- [What is being asked]: Considering every line below, count those with the word "none" and give only the result.

[Data items]

§

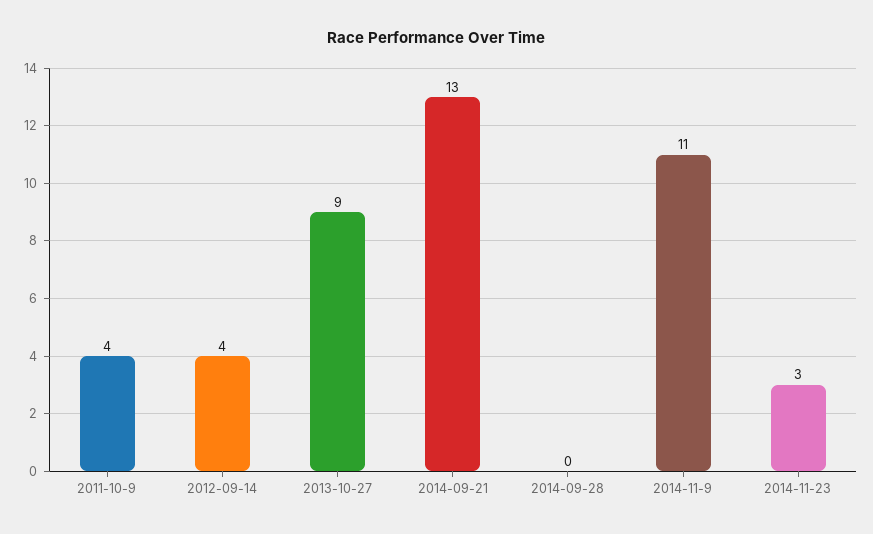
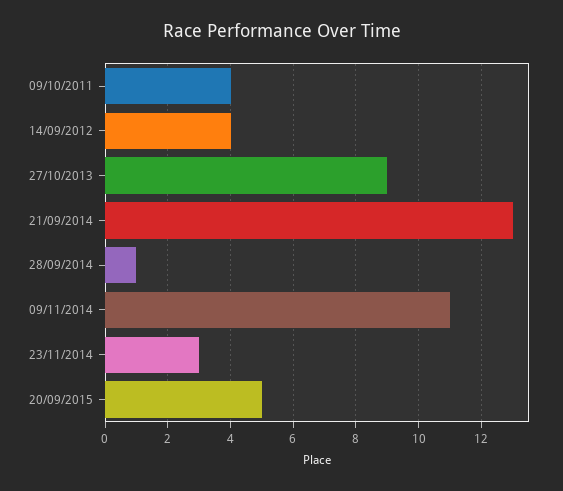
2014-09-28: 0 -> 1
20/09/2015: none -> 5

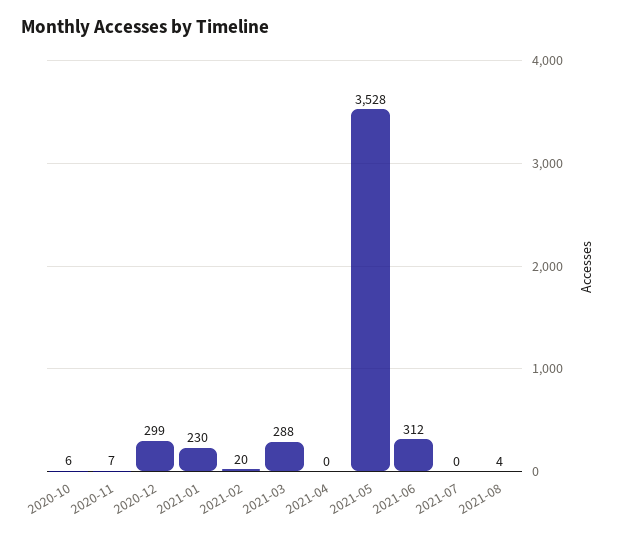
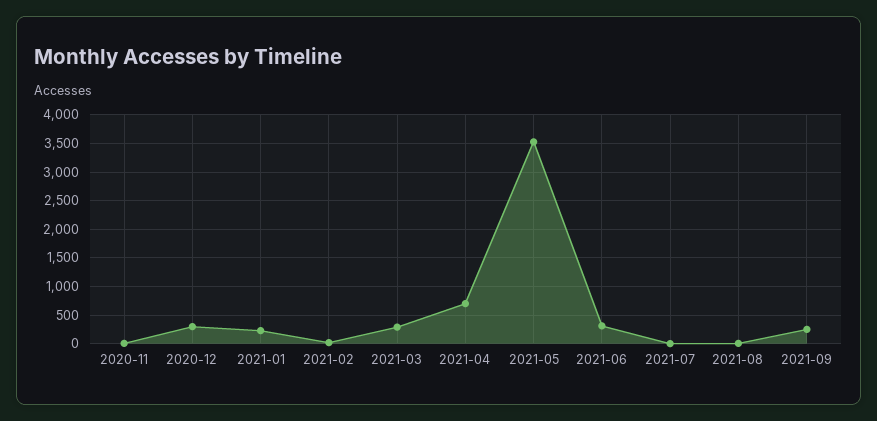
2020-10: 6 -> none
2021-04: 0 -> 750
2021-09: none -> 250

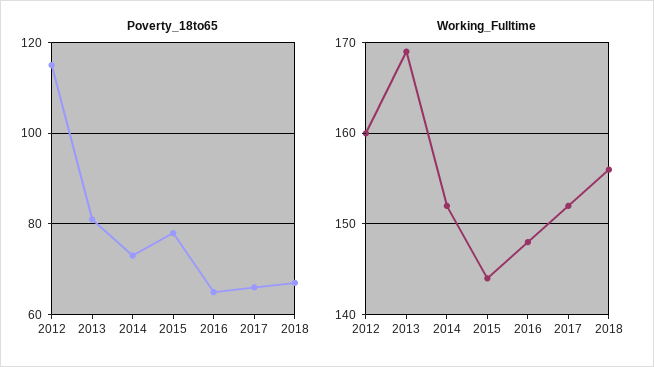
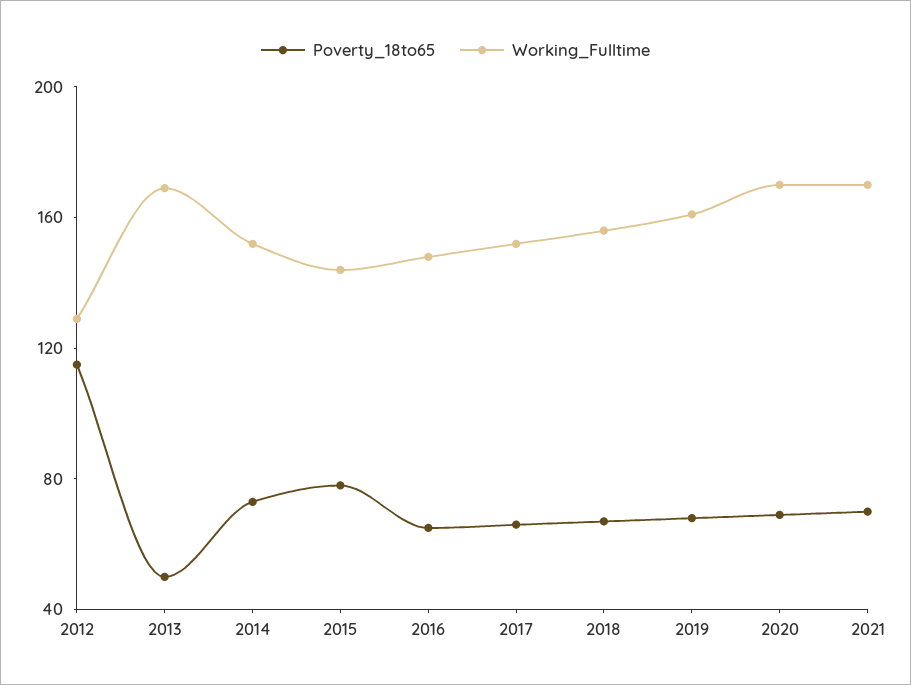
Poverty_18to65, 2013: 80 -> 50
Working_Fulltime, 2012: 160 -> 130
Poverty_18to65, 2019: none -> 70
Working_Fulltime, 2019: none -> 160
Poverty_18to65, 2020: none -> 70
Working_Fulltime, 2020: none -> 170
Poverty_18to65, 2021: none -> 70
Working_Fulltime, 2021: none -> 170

§

- [Result of this exercise]: 9